Sexto, cuando muestra la evolución de la deuda neta del sector público, el MEF correctamente excluye de los activos de reserva una cifra equivalente a la de los encajes bancarios, dado que éstos no son computados como pasivos al momento de calcular la deuda, pero los activos sí. De este modo, estima en 32,4% del PIB al monto de la deuda neta total al cierre de 2014, unos diez puntos por encima de lo habitualmente manejado tanto en el sector público como por muchos analistas privados. El MEF muestra, en su presentación, que "la magnitud y estructura de la deuda implican menor vulnerabilidad que en el pasado", pero destaca que "los actuales niveles de déficit fiscal tensionan la trayectoria del ratio deuda/PIB".

Séptimo, y es de lo más importante del documento, el MEF señala que el 70% del gasto total "es rígido, surge de leyes o contratos previos", por lo que el "ámbito de acción del Presupuesto Nacional" se reduce al 30% restante: parte de las remuneraciones, los gastos no personales, las inversiones y parte de las transferencias. Si a esto se añade que "el gasto en seguridad social y salud continuará creciendo", entonces "dos tercios del incremento de ingresos por crecimiento económico deberá destinarse a financiar el aumento del gasto endógeno en el quinquenio". Y yo agrego: son dos tercios de un crecimiento (optimista) proyectado en 3% anual, pero quizá (siendo realistas) deba destinarse a ello todo el incremento de ingresos por crecimiento económico. El ministerio fundamenta su proyección de aumento del gasto en seguridad social en el reciente aumento del número de pasivos por "la flexibilización del acceso a las pasividades", y en salud, en el proyectado aumento del "número de pasivos beneficiarios del Fonasa".

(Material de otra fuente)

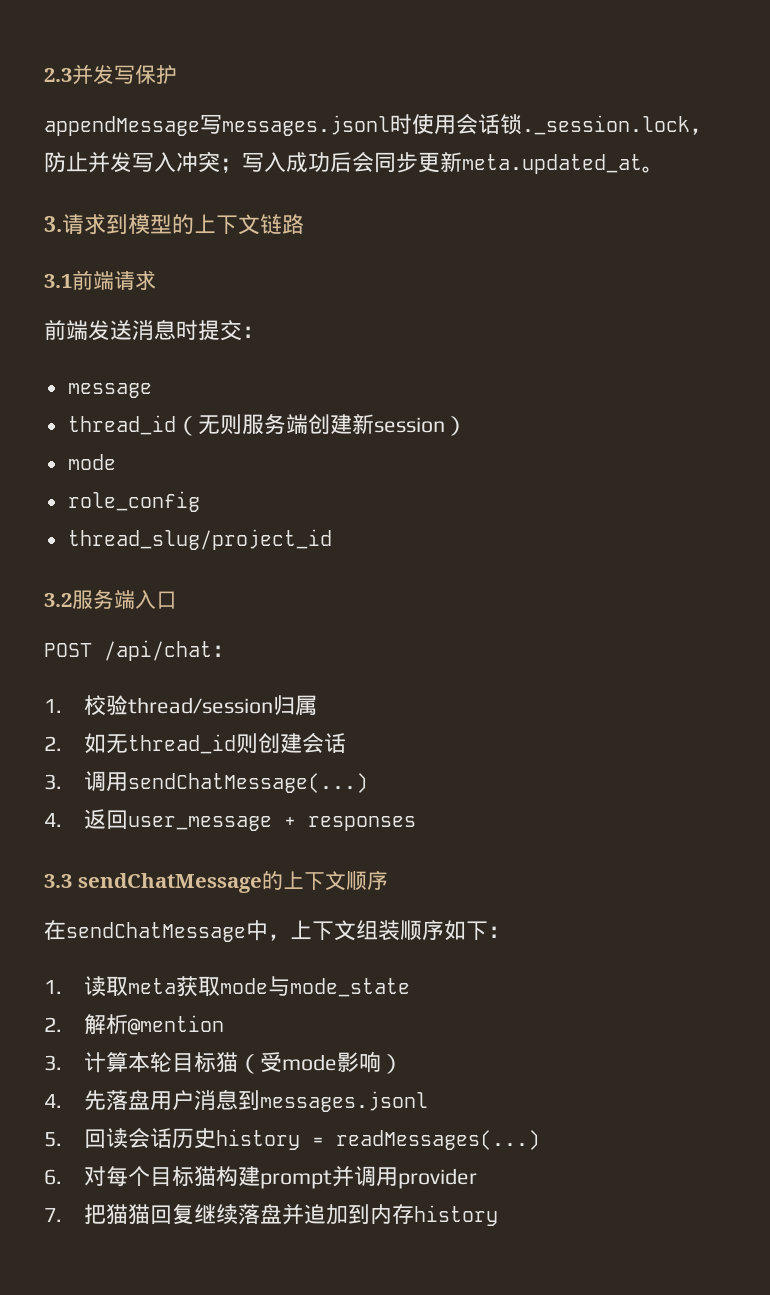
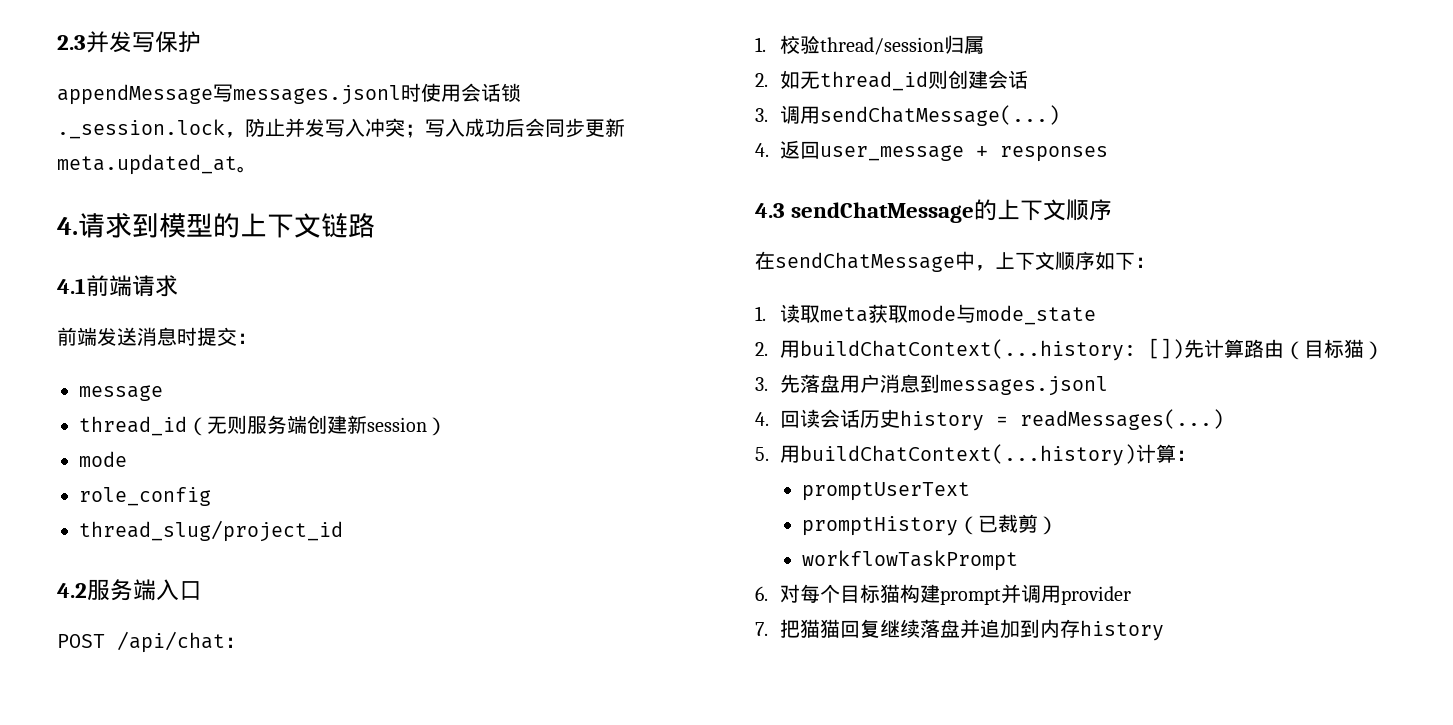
- 3.请求到模型的上下文链路
+ 4.请求到模型的上下文链路
- 3.1前端请求
+ 4.1前端请求
- 3.2服务端入口
+ 4.2服务端入口
- 3.3 sendChatMessage的上下文顺序
+ 4.3 sendChatMessage的上下文顺序
- 在sendChatMessage中，上下文组装顺序如下：
+ 在sendChatMessage中，上下文顺序如下：
- 2.解析@mention
- 3.计算本轮目标猫（受mode影响）
- 4.先落盘用户消息到messages.jsonl
+ 2.用buildChatContext(...history: [])先计算路由（目标猫）
+ 3.先落盘用户消息到messages.jsonl
- 5.回读会话历史history = readMessages(...)
+ 4.回读会话历史history = readMessages(...)
+ 5.用buildChatContext(...history)计算：
+ promptUserText
+ promptHistory（已裁剪）
+ workflowTaskPrompt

Octavo, en ese contexto el MEF se plantea generar un "espacio fiscal" para poder cumplir con "los compromisos de gobierno" a partir de una "mayor contribución de las empresas públicas", "reasignar gastos y generar ahorros en cada inciso" y "mejorar los ingresos". Señala que "el acotado espacio fiscal hace imprescindible establecer prioridades", plantea "elaborar el Presupuesto bajo supuestos macroeconómicos prudentes, no comprometiendo ingresos futuros inciertos" y "utilizar las Rendiciones de Cuentas como instrumento para asignar mayores partidas acompañando al espacio fiscal generado año a año, a los efectos de asegurar el cumplimiento de los compromisos de gobierno".

Conclusión.

Las señales que se emiten desde el MEF son muy positivas y como hizo recientemente la calificadora Moodys, cabe darle crédito para que vuelva a encaminar la situación fiscal en la instancia presupuestal venidera. Es claro que solo con señales no alcanza, pero por cierto que se trata de un buen comienzo trabajar con realismo. Por otra parte, asumiendo coherencia en el MEF, cabe esperar que también en la instancia de Consejos de Salarios por venir se asuman los mismos supuestos de crecimiento económico (un 3% anual es "optimista") y se actúe en consecuencia con moderación respecto a instancias anteriores. Mientras tanto, el BCU debe actuar coordinadamente con el MEF y trabajar su política monetaria con "sintonía fina" de modo de ir moderándola y flexibilizándola en la medida en que se observen progresos en las políticas fiscal y salarial. En tanto se sumen instrumentos al repertorio y la política económica recupere consistencia, no se deberá abusar de la política monetaria.